See: <http://www.ipa.go.jp/security/rfc/RFC2246-AFEN.html>

Search down for Diffie-Hellman.

The Wikipedia article might also be useful:

<http://en.wikipedia.org/wiki/Diffie-Hellman_key_exchange>

------
jleader
I don't know enough about certificate revocation lists (CRLs) to be sure, but
isn't it possible for individual browser users to import them?

In that case, couldn't the EFF or similar organizations take matters into
their own hands, and release lists of certificates they think users should be
cautious about?

I suspect libel laws make this more difficult, but perhaps not impossible, if
revocation providers are careful not to overstate their case, but just say
"here's a list of certificates of organizations who have been documented to
meet the following criteria...".

[Edited to add:]

[http://en.wikipedia.org/wiki/Revocation_list#Publishing_Revo...](http://en.wikipedia.org/wiki/Revocation_list#Publishing_Revocation_Lists)
says that "To prevent spoofing or denial-of-service attacks, CRLs usually
carry a digital signature associated with the CA by which they are published.
To validate a specific CRL prior to relying on it, the certificate of its
corresponding CA is needed, which can usually be found in a public directory."
It's not clear whether the browser checks this signature, or whether the user
is expected to. In the latter case, a CRL could be signed by the 3rd party
revocation provider instead.

------
js2
tl;dr - the article is about the susceptibility of SSL protected websites to
man-in-the-middle attacks due to the CA trust model being only as strong as
the least competent/trustworthy CA that a given browser, well, trusts.

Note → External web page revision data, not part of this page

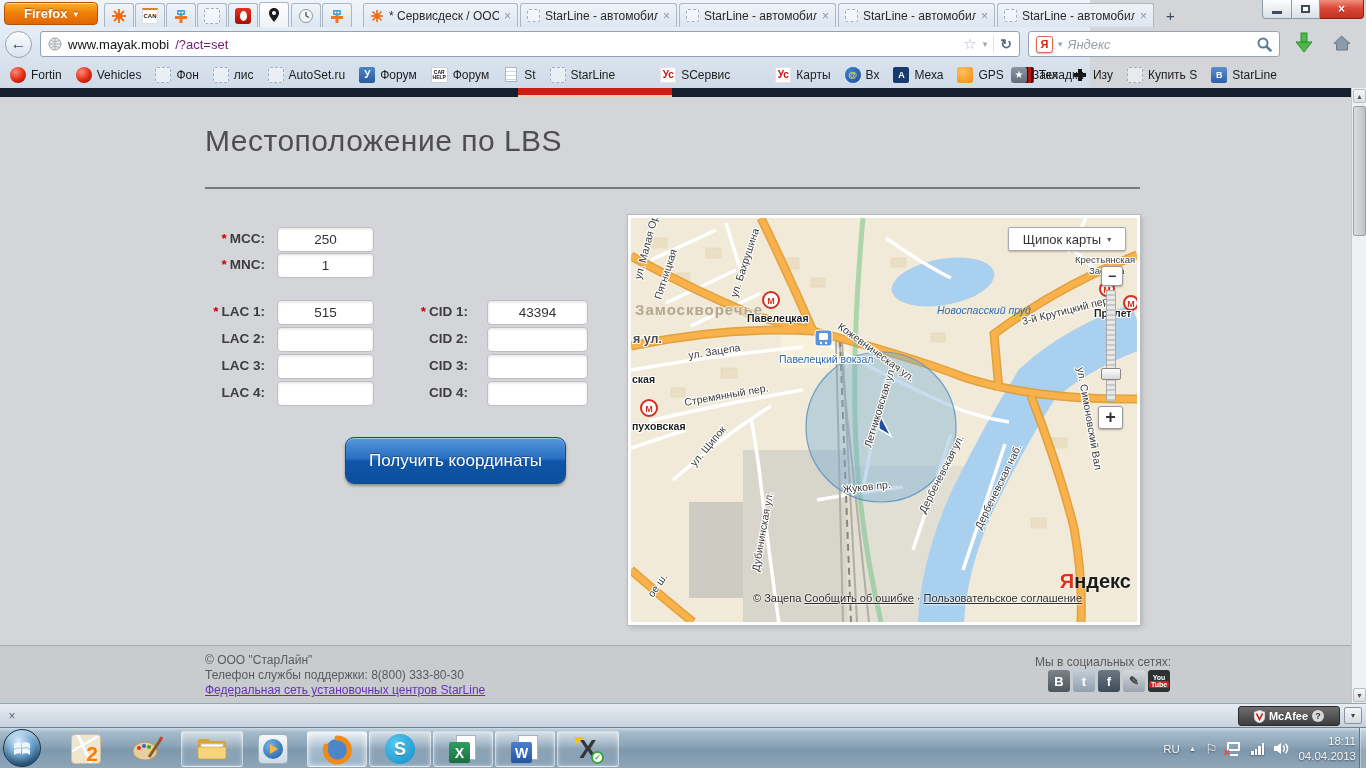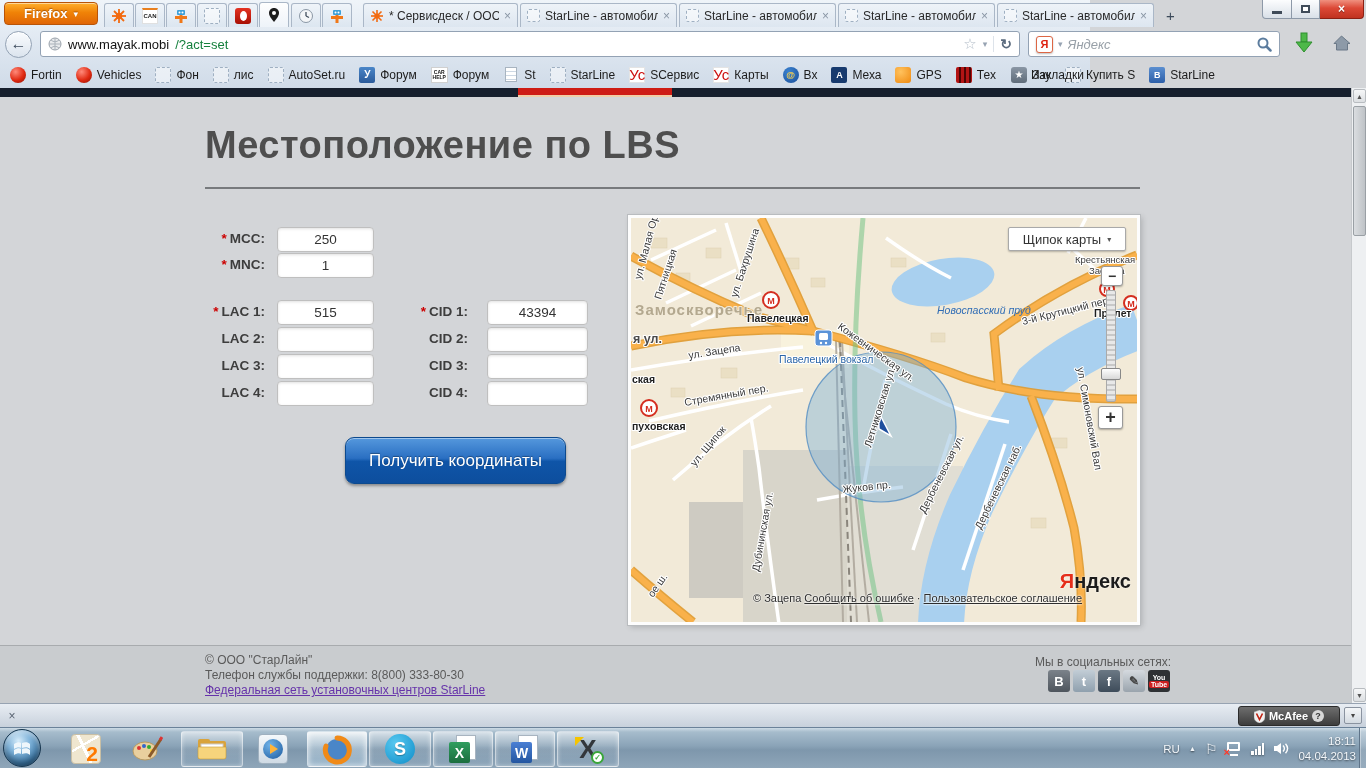--- a/index.html
+++ b/index.html
@@ -41,21 +41,21 @@
   
   #navbar { position:absolute; top:28px; left:0; width:1366px; height:32px; display:flex; align-items:center; }
   .backbtn { width:27px; height:27px; margin-left:5px; border-radius:50%;
              background:linear-gradient(#fafcfe,#dbe4ee); border:1px solid #93a2b4;
              color:#3f4d5e; font-size:16px; font-weight:bold; display:flex; align-items:center; justify-content:center;
              box-shadow:inset 0 1px 0 #fff; }
   .urlbar { position:absolute; left:40px; top:3px; width:980px; height:26px; background:#fff;
             border:1px solid #93a2b4; border-radius:3px; display:flex; align-items:center; padding:0 7px; gap:6px;
             font-size:13px; }
   .url-domain { color:#141414; }
-  .url-path { color:#15803d; }
+  .url-path { color:#701a75; }
   .url-spacer { flex:1; }
   .star { color:#b4bec9; font-size:15px; }
   .small-dd { color:#97a3b2; font-size:9px; }
   .vdiv { width:1px; height:16px; background:#dde3ea; }
   .reload { color:#5b6b7e; font-size:14px; font-weight:bold; }
   .searchbox { position:absolute; left:1028px; top:3px; width:252px; height:26px; background:#fff;
                border:1px solid #93a2b4; border-radius:3px; display:flex; align-items:center; padding:0 7px; gap:5px; }
   .yicon { width:17px; height:17px; border:1px solid #d64; border-radius:3px; background:#fff;
            color:#d21; font-weight:bold; font-size:11px; display:flex; align-items:center; justify-content:center;
            box-shadow:0 1px 2px rgba(0,0,0,.25); }
@@ -69,38 +69,38 @@
   #bmbar { position:absolute; top:61px; left:0; width:1366px; height:27px; display:flex; align-items:center; padding-left:3px; }
   .bm { display:flex; align-items:center; gap:5px; padding:0 7px; font-size:12px; color:#1c1c1c; white-space:nowrap; }
   .bmi { width:16px; height:16px; display:flex; align-items:center; justify-content:center; flex:none; }
   .bk-red { border-radius:50%; background:radial-gradient(circle at 35% 30%,#ff8a7a,#e02a12 55%,#8c0f00); }
   .bk-blank { border:1px dashed #9fb0c2; background:rgba(255,255,255,.5); border-radius:2px; }
   .bk-u { background:linear-gradient(#4a86c8,#2a5a9a); border-radius:2px; color:#fff; font-weight:bold; font-size:10px; }
   .bk-carhelp { background:#fff; border:1px solid #d0d0d0; color:#111; font-weight:bold; font-size:5px; line-height:5px;
                 text-align:center; white-space:normal; width:17px; }
   .bk-page { background:#fff; border:1px solid #a8b4c0; width:12px; height:15px;
              background-image:repeating-linear-gradient(#fff 0 3px,#cdd8e4 3px 4px); }
-  .bk-us { background:#fff; border:1px solid #e4e4e4; color:#cc1111; font-weight:normal; font-size:15px; }
+  .bk-us { background:#fff; border:1px solid #e4e4e4; color:#cc1111; font-weight:bold; font-size:10px;margin-left:31px; }
   .bk-at { border-radius:50%; background:radial-gradient(circle at 35% 30%,#3a82d0,#1a4f9a); color:#ffd24a; font-weight:bold; font-size:9px; }
   .bk-a { background:#173a6e; border-radius:2px; color:#fff; font-weight:bold; font-size:9px; }
   .bk-gps { border-radius:3px; background:radial-gradient(circle at 35% 30%,#ffc25e,#f08a10); }
   .bk-grid { border-radius:2px; background:repeating-linear-gradient(90deg,#b31414 0 3px,#4d0404 3px 5px); }
   .bk-cross { position:relative; }
   .bk-cross::before { content:""; position:absolute; left:2px; top:6px; width:12px; height:4px; background:#141414; }
   .bk-cross::after { content:""; position:absolute; left:6px; top:2px; width:4px; height:12px; background:#141414; }
   .bk-b { background:linear-gradient(#5b8fd0,#2d5fa8); border-radius:2px; color:#fff; font-weight:bold; font-size:9px; }
   .bk-star { background:linear-gradient(#8a96a4,#5f6c7a); border-radius:3px; color:#fff; font-size:10px; }
   #bm-right { position:absolute; right:6px; top:61px; height:27px; display:flex; align-items:center; gap:5px; font-size:12px; color:#1c1c1c; }
 
   
   #vp { position:absolute; top:88px; left:0; width:1366px; height:615px; background:#d3d5d8; overflow:hidden; }
   .sitenav { position:absolute; top:0; left:0; width:1366px; height:9px; background:#161f2d; }
   .sitenav-active { position:absolute; left:518px; top:0; width:154px; height:7px; background:#ce1c15; }
   .sitenav-glow { position:absolute; left:518px; top:7px; width:154px; height:2px; background:#f0cda6; }
-  .pgtitle { position:absolute; left:205px; top:36px; font-size:38px; font-weight:bold; color:#4e4e4e; letter-spacing:.5px; }
+  .pgtitle { position:absolute; left:205px; top:36px; font-size:30px; font-weight:normal; color:#4e4e4e; letter-spacing:.5px; }
   .pghr { position:absolute; left:205px; top:99px; width:935px; height:2px; background:#777a7d; }
 
   .flabel { position:absolute; width:90px; text-align:right; font-size:13.5px; font-weight:bold; color:#3d3d3d; }
   .flabel .req { color:#cc0000; margin-right:3px; font-weight:bold; }
   .finput { position:absolute; height:25px; border:1px solid #bfbfbf; border-radius:4px; background:#fff;
             text-align:center; font-size:13.5px; color:#333; outline:none;
             box-shadow:inset 0 1px 3px rgba(0,0,0,.12); font-family:"Liberation Sans",sans-serif; }
   .submit { position:absolute; left:345px; top:349px; width:221px; height:47px; border-radius:9px;
             border:1px solid #0d4a8e; color:#fff; font-size:17px; font-family:"Liberation Sans",sans-serif;
             background:linear-gradient(#5598dd,#2a6fc2 45%,#0f55a8 52%,#0d4e9d);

Background: Browsers check for a man-in-the-middle attack by verifying that:
a) remote site's certificate is signed by a certificate authority (CA) that
the browser trusts; b) the URL matches the common-name attribute (CN) in the
site's certificate.

So, for an attacker to get around this check, they need to: a) forge/spoof DNS
(relatively easy); b) get a cert signed by a CA the browser trusts with a
matching CN of the site to be spoofed (supposed to be relatively hard). (There
is also Extended Validation, I won't go into that here.)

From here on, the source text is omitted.